------ RECORDS FOR THE TASK
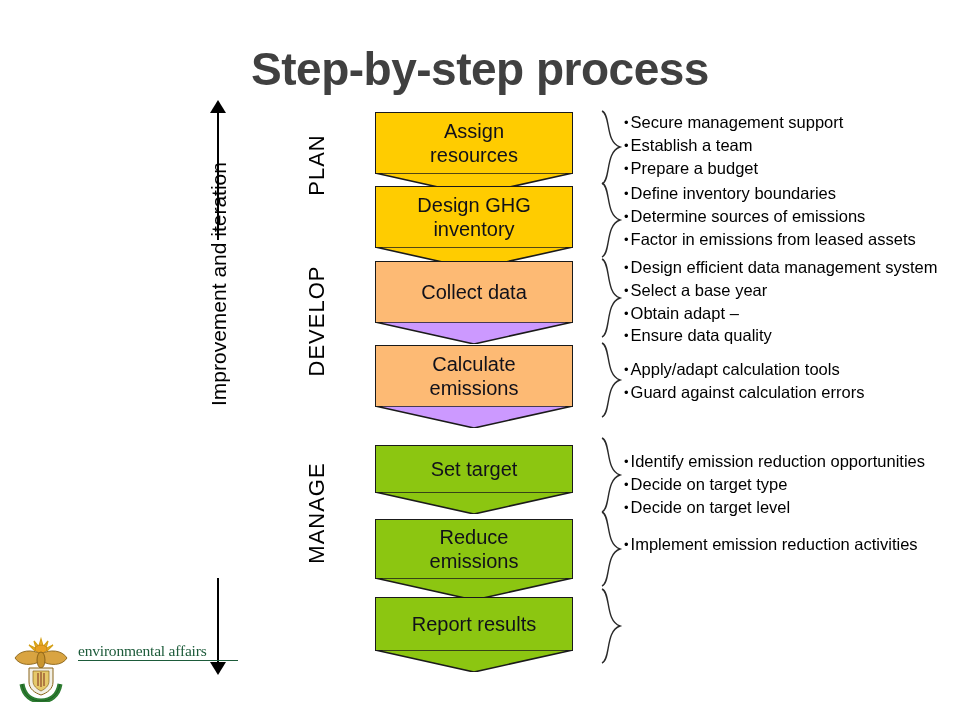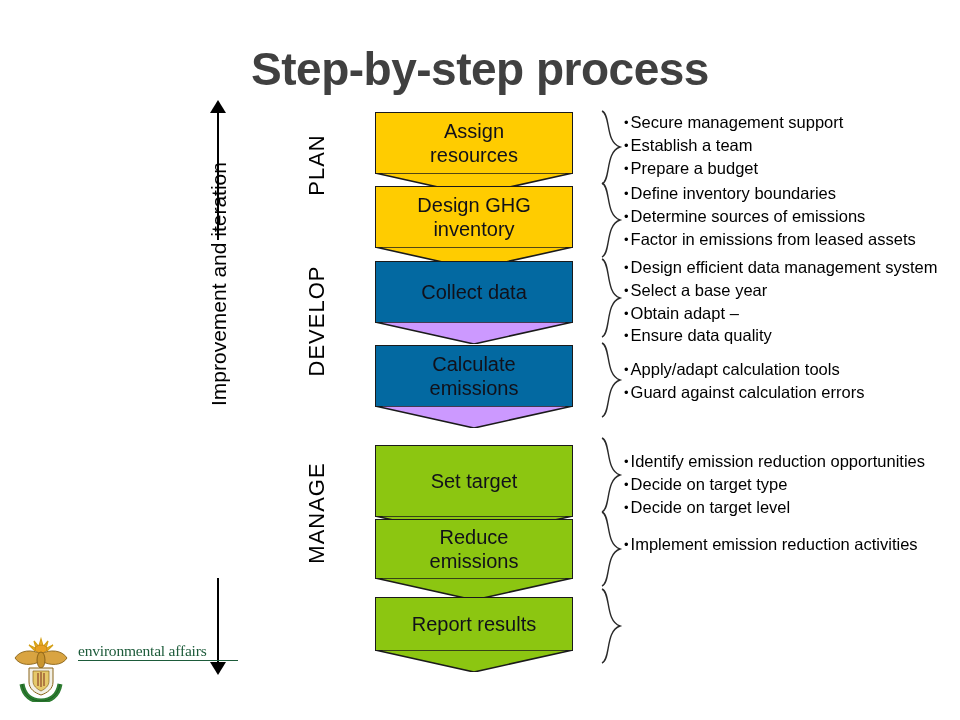--- a/index.html
+++ b/index.html
@@ -136,7 +136,7 @@
   .step .tip svg { display: block; width: 100%; height: 100%; }
 
   .c-yellow  { background: #ffcc00; }
-  .c-purple  { background: #0369a1; }
+  .c-purple  { background: #fdba74; }
   .c-green   { background: #8cc611; }
 
   

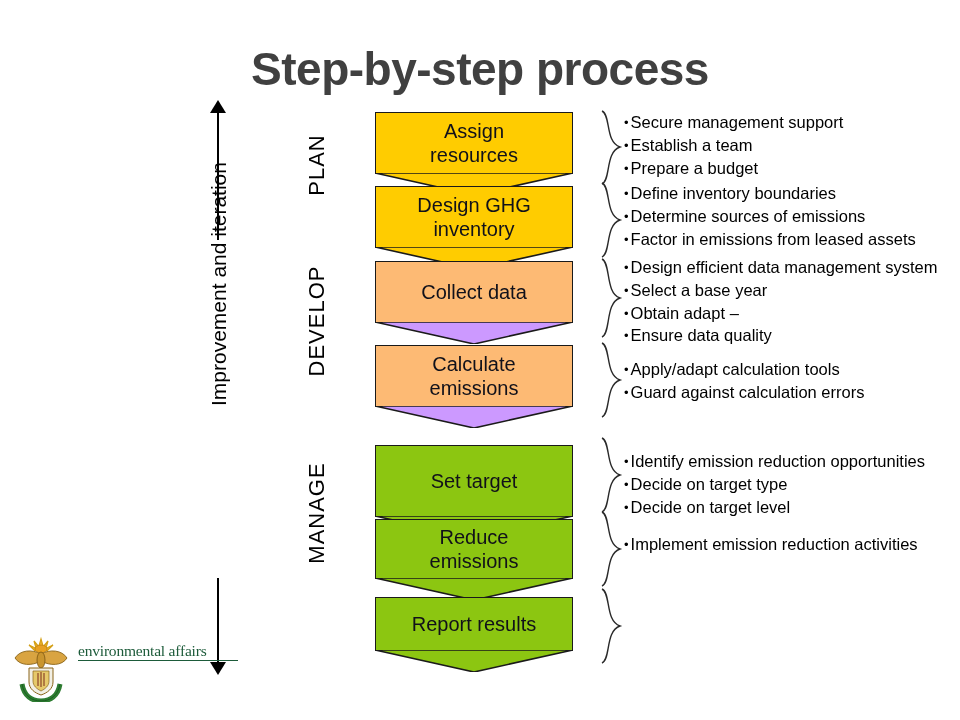--- a/index.html
+++ b/index.html
@@ -308,7 +308,7 @@
     <div>Guard against calculation errors</div>
   </div>
 
-  <div class="step c-green" style="top:445px; height:72px;">
+  <div class="step c-green" style="top:445px; height:48px;">
     <div class="caption">
       <span>Set target</span>
     </div>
------------
* BRIEF: Wherever an image appears, omit it, and retype everything else in the entries exactly.

* ANSWER FOR THIS EXERCISE:
--- a/index.html
+++ b/index.html
@@ -136,7 +136,7 @@
   .step .tip svg { display: block; width: 100%; height: 100%; }
 
   .c-yellow  { background: #ffcc00; }
-  .c-purple  { background: #0369a1; }
+  .c-purple  { background: #fdba74; }
   .c-green   { background: #8cc611; }
 
   

--- a/index.html
+++ b/index.html
@@ -308,7 +308,7 @@
     <div>Guard against calculation errors</div>
   </div>
 
-  <div class="step c-green" style="top:445px; height:72px;">
+  <div class="step c-green" style="top:445px; height:48px;">
     <div class="caption">
       <span>Set target</span>
     </div>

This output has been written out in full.